= Crucis Margin =

Science-fiction role-playing game supplement

Crucis Margin is a 1981 science fiction role-playing game supplement published by Judges Guild for Traveller.

==Contents==
Crucis Margin is a supplement which details part of the Gateway Quadrant which is nearby to Imperial space.

==Publication history==
Crucis Margin was written by Dave Sering and was published in 1981 by Judges Guild as a 32-page book with a map.

Judges Guild published supplements for Traveller from 1979 to 1982, presenting entire sectors of the Imperium, and according to Shannon Appelcline: "The result was a set of four publications: Ley Sector (1980), Glimmerdrift Reaches (1981), Crucis Margin (1981), and Maranatha-Alkahest Sector (1981). Together these sectors comprised the Gateway Quadrant; along with complementary adventures published by Judges Guild, they offered the most comprehensive and cohesive view of any part of the Traveller universe, with the possible exception of the Spinward Marches."

==Reception==
William A. Barton reviewed Crucis Margin in The Space Gamer No. 46. Barton commented that "Crucis Margin will undoubtedly open up new areas of adventure on the trailing edge of the Imperium for those adventurers looking to escape the ravages of the Fifth Frontier War to spinward.
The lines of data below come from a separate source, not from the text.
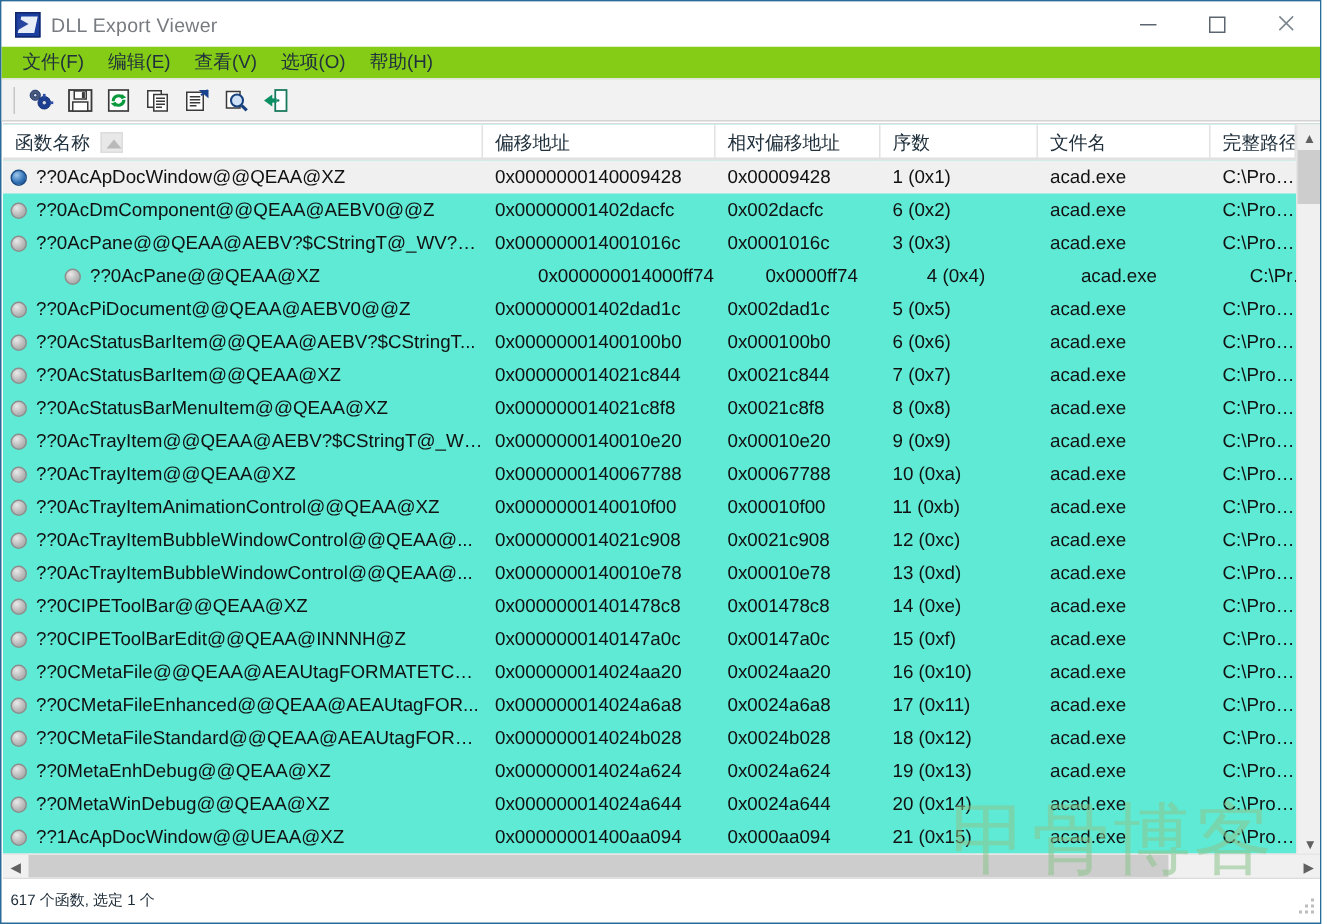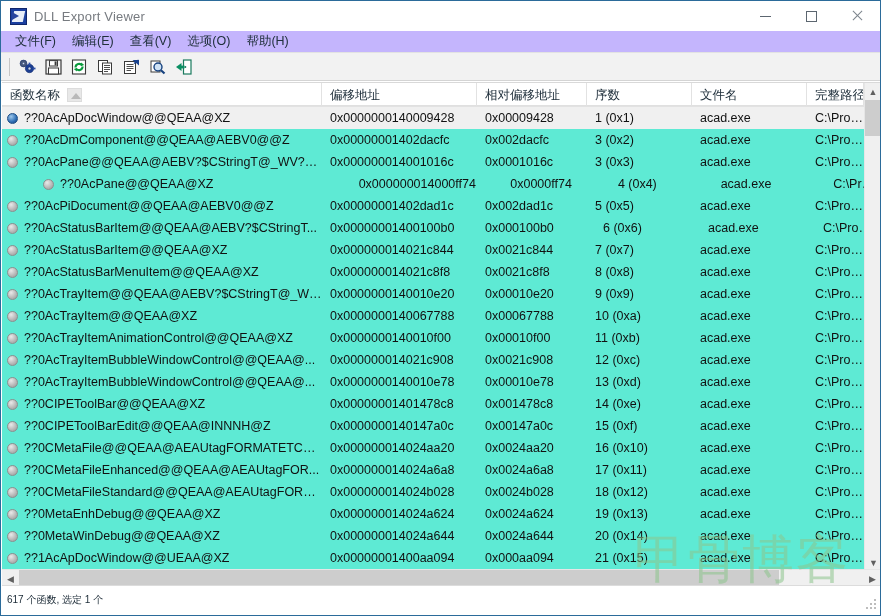"文件(F)" .menubar { background: #c4b5fd -> #84cc16 }
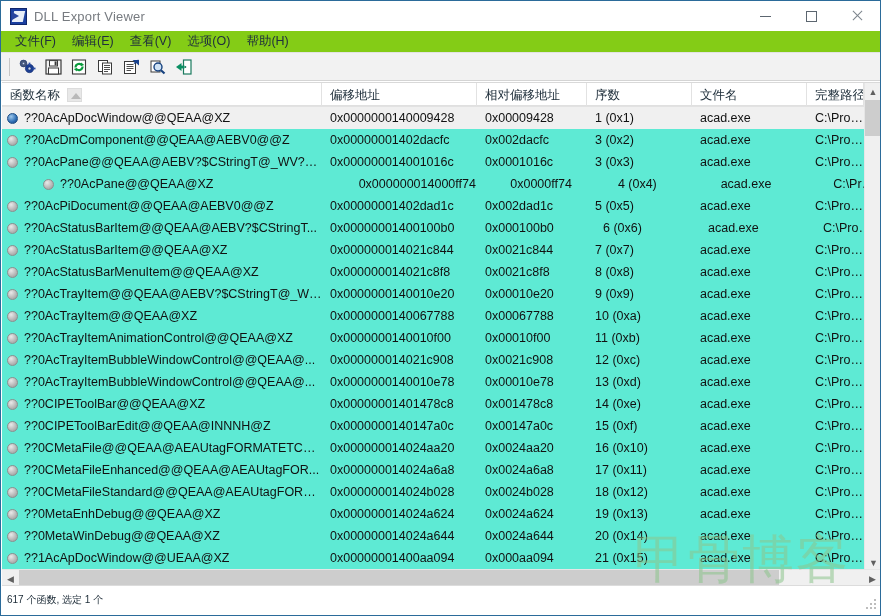"3 (0x2)" div.cell { text: 3 -> 6 }
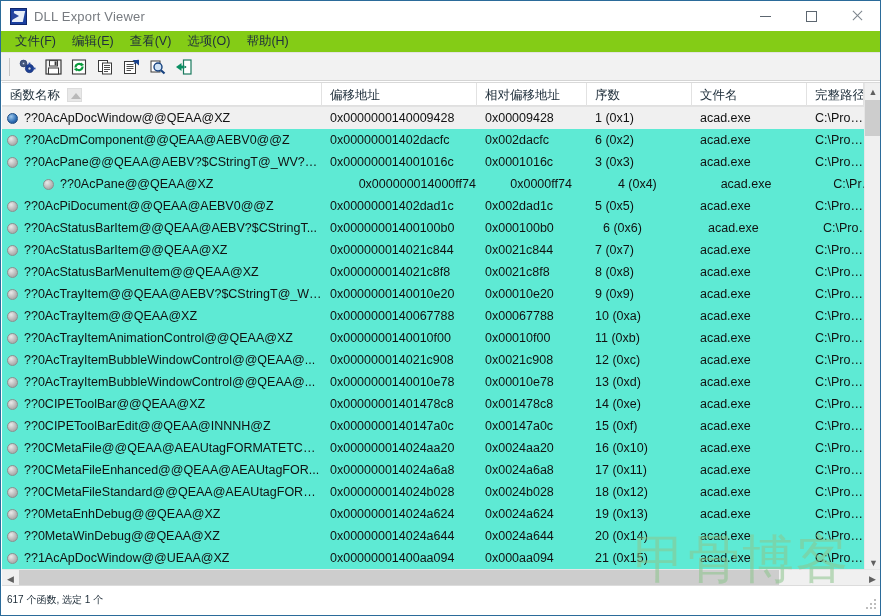"6 (0x6)" div.cell { margin-left: 8px -> none }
Unless the dollar price hike over the earlier sectors is too much for you, this supplement should join them in your Traveller library."

Tony Watson reviewed Glimmerdrift Reaches and Crucis Margin for Chaosium's Different Worlds magazine, and noted that "As pre-generated sectors for Traveller play go, these offerings by Judges Guild are about as good as any on the market."